Task prompt: In the material below, find every line containing the string "viewBox" and return it.
........
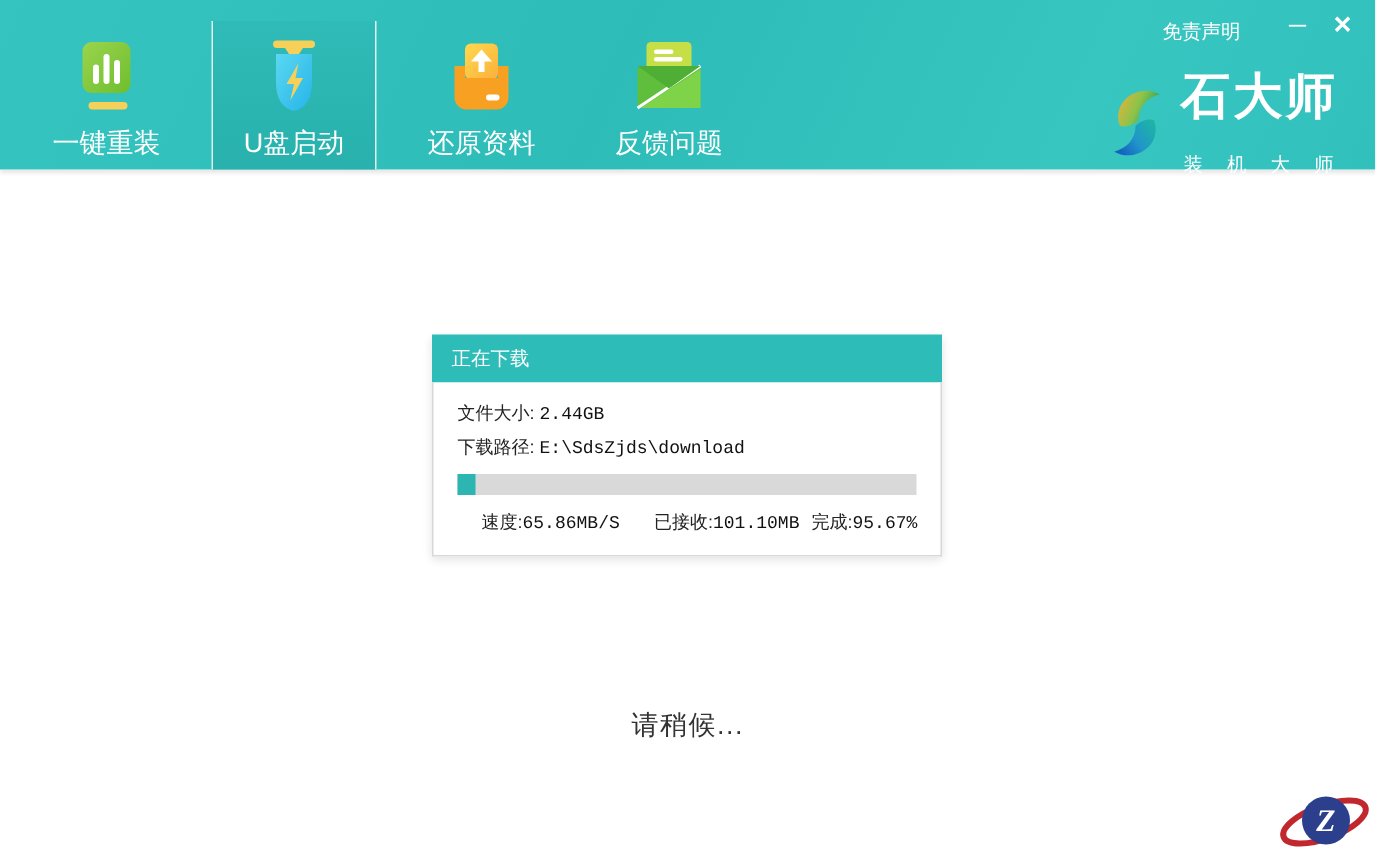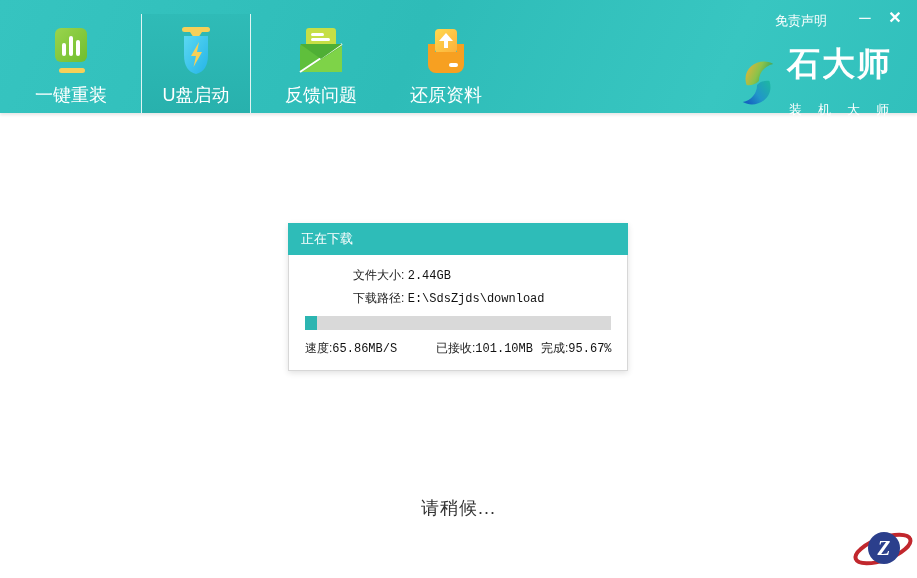--- a/index.html
+++ b/index.html
@@ -112,21 +112,6 @@
 
       <div class="tab">
         <div class="icon-wrap">
-          <svg width="46" height="50" viewBox="0 0 46 50">
-            <rect x="8" y="2" width="30" height="24" rx="3" fill="#c6df46"></rect>
-            <rect x="13" y="7" width="13" height="3" rx="1.5" fill="#fff"></rect>
-            <rect x="13" y="12" width="19" height="3" rx="1.5" fill="#fff"></rect>
-            <rect x="2" y="18" width="42" height="28" rx="3" fill="#5fbf3c"></rect>
-            <polygon points="44,20 44,46 4,46" fill="#7ed348"></polygon>
-            <line x1="2" y1="46" x2="44" y2="18" stroke="#fff" stroke-width="2"></line>
-            <polygon points="2,18 23,33 44,18" fill="#4faf35"></polygon>
-          </svg>
-        </div>
-        <div class="tab-label">反馈问题</div>
-      </div>
-
-      <div class="tab">
-        <div class="icon-wrap">
           <svg width="46" height="52" viewBox="0 0 46 52">
             <defs>
               <linearGradient id="gAmber" x1="0" y1="0" x2="1" y2="1">
@@ -142,6 +127,21 @@
           </svg>
         </div>
         <div class="tab-label">还原资料</div>
+      </div>
+
+      <div class="tab">
+        <div class="icon-wrap">
+          <svg width="46" height="50" viewBox="0 0 46 50">
+            <rect x="8" y="2" width="30" height="24" rx="3" fill="#c6df46"></rect>
+            <rect x="13" y="7" width="13" height="3" rx="1.5" fill="#fff"></rect>
+            <rect x="13" y="12" width="19" height="3" rx="1.5" fill="#fff"></rect>
+            <rect x="2" y="18" width="42" height="28" rx="3" fill="#5fbf3c"></rect>
+            <polygon points="44,20 44,46 4,46" fill="#7ed348"></polygon>
+            <line x1="2" y1="46" x2="44" y2="18" stroke="#fff" stroke-width="2"></line>
+            <polygon points="2,18 23,33 44,18" fill="#4faf35"></polygon>
+          </svg>
+        </div>
+        <div class="tab-label">反馈问题</div>
       </div>
 
 

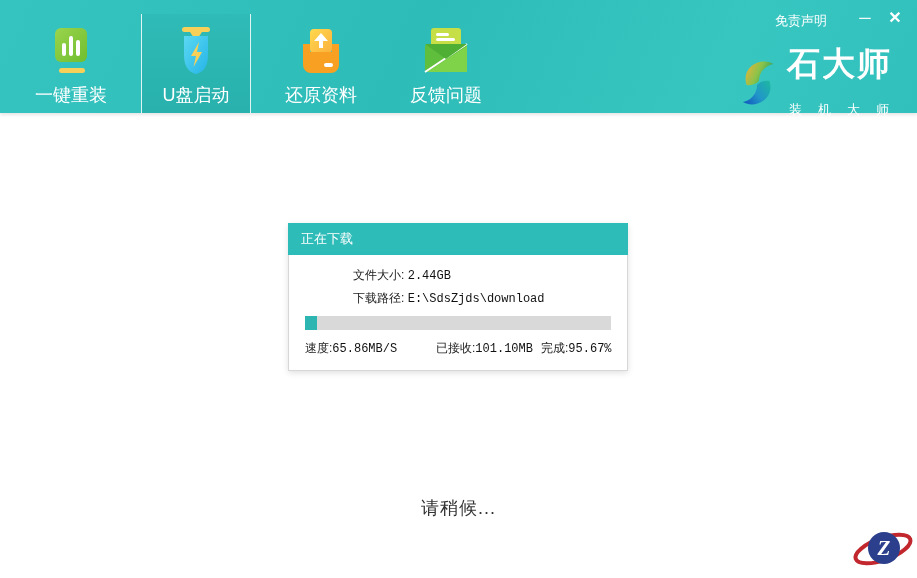--- a/index.html
+++ b/index.html
@@ -44,7 +44,7 @@
     line-height:32px; padding-left:13px;
   }
   .dialog-body { background:#fff; border:1px solid #d7d7d7; border-top:none; padding:12px 16px 14px 16px; }
-  .drow { font-size:12px; color:#222; line-height:16px; margin-bottom:6px; white-space:nowrap;margin-left:48px; }
+  .drow { font-size:12px; color:#222; line-height:16px; margin-bottom:6px; white-space:nowrap; }
   .drow .dval { font-family:"Liberation Mono", monospace; font-size:12px; color:#111; }
   .progress-track { width:100%; height:14px; background:#d9d9d9; margin:9px 0 10px 0; }
   .progress-fill { height:100%; background:#2cb5b1; width:4%; }

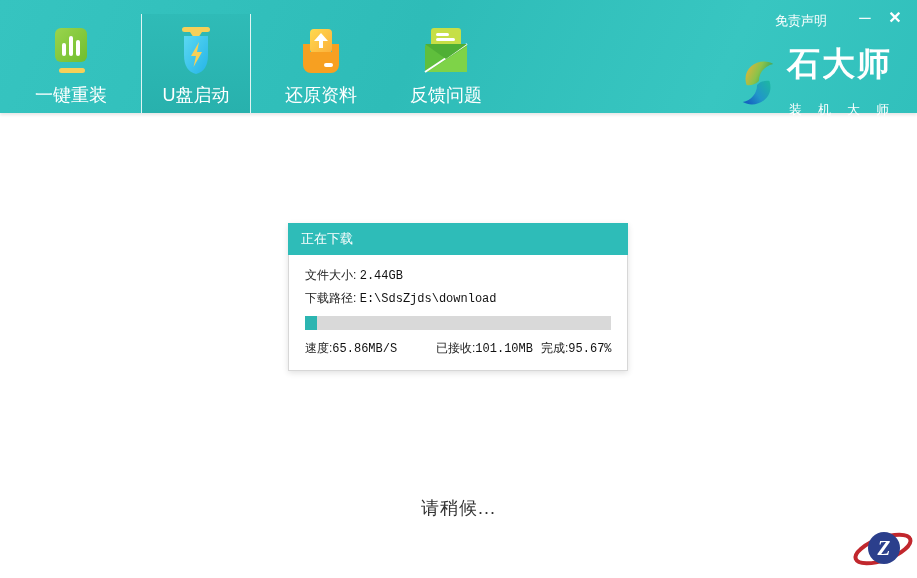--- a/index.html
+++ b/index.html
@@ -51,7 +51,7 @@
   .stats { position:relative; height:16px; font-size:12px; color:#222; }
   .stat { position:absolute; top:0; white-space:nowrap; }
   .stat .dval { font-family:"Liberation Mono", monospace; font-size:12px; color:#111; }
-  .stat-speed { left:0; }
+  .stat-speed { left:16px; }
   .stat-received { left:131px; }
   .stat-done { left:236px; }
 

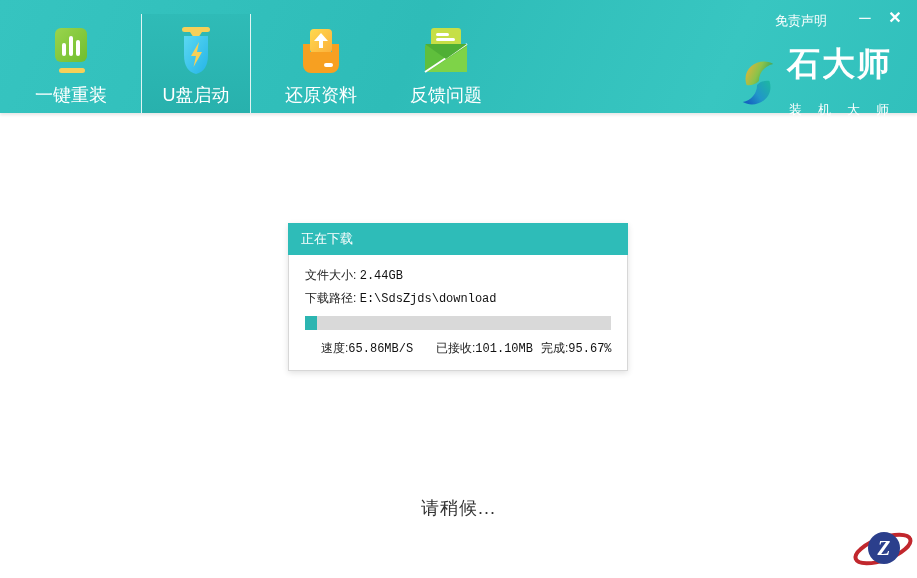--- a/index.html
+++ b/index.html
@@ -56,7 +56,7 @@
   .stat-done { left:236px; }
 
   
-  .wait-text { position:absolute; top:496px; left:0; width:917px; text-align:center; font-size:18px; color:#333; letter-spacing:1px; }
+  .wait-text { position:absolute; top:471px; left:0; width:917px; text-align:center; font-size:18px; color:#333; letter-spacing:1px; }
 
   
   .watermark { position:absolute; right:2px; bottom:2px; display:flex; align-items:center; }

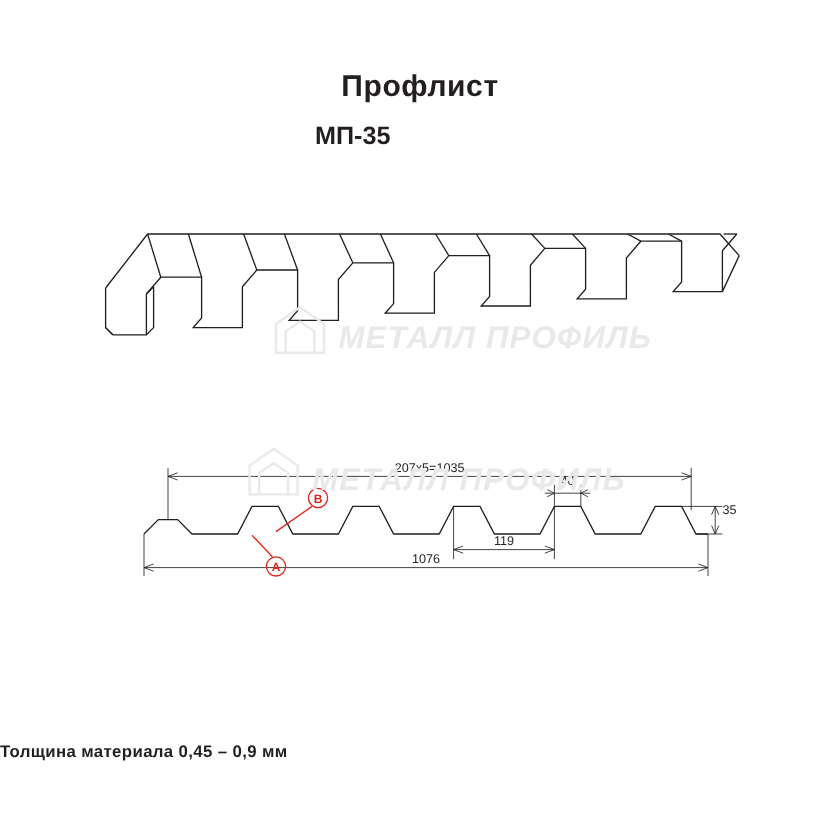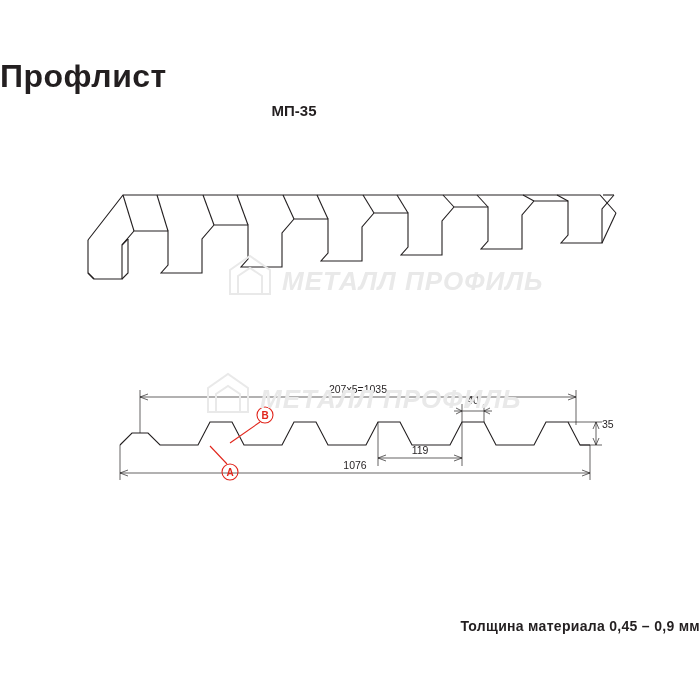--- a/index.html
+++ b/index.html
@@ -25,8 +25,8 @@
     top: 58px;
     left: 0;
     width: 700px;
-    text-align: left;
-    font-size: 32px;
+    text-align: center;
+    font-size: 25px;
     font-weight: bold;
     letter-spacing: 0.5px;
     color: #231f20;

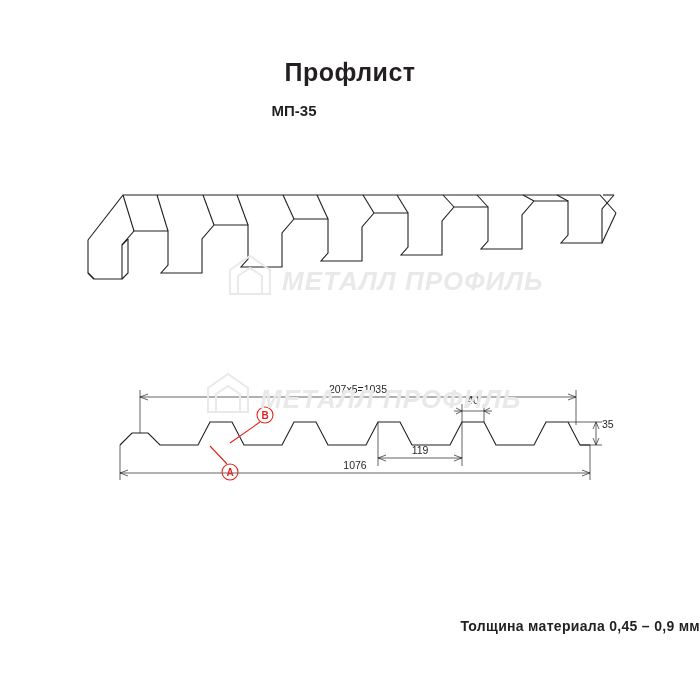--- a/index.html
+++ b/index.html
@@ -37,7 +37,7 @@
     left: 0;
     width: 588px;
     text-align: center;
-    font-size: 15px;
+    font-size: 21px;
     font-weight: bold;
     color: #231f20;
   }

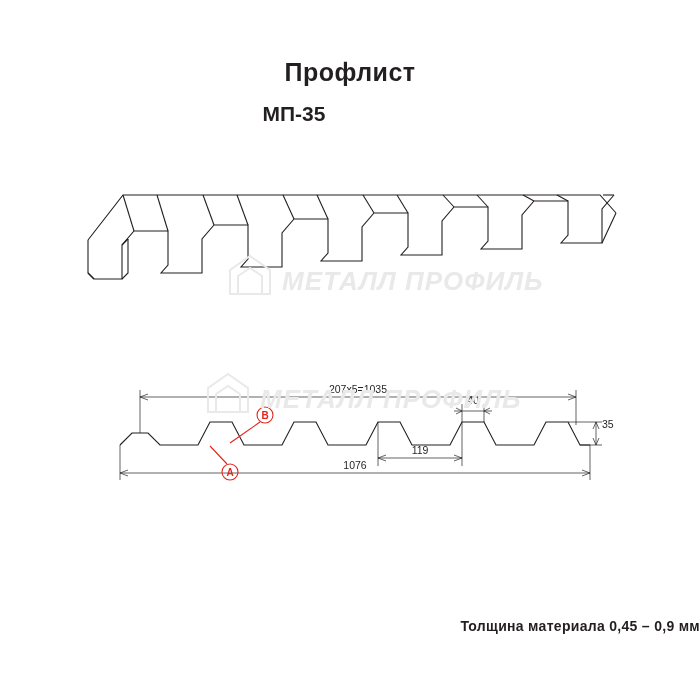--- a/index.html
+++ b/index.html
@@ -46,7 +46,7 @@
     top: 618px;
     left: 0;
     width: 700px;
-    text-align: right;
+    text-align: left;
     font-size: 14px;
     font-weight: bold;
     letter-spacing: 0.3px;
........
Result of the exercise:
-          <svg width="46" height="50" viewBox="0 0 46 50">
           <svg width="46" height="52" viewBox="0 0 46 52">
+          <svg width="46" height="50" viewBox="0 0 46 50">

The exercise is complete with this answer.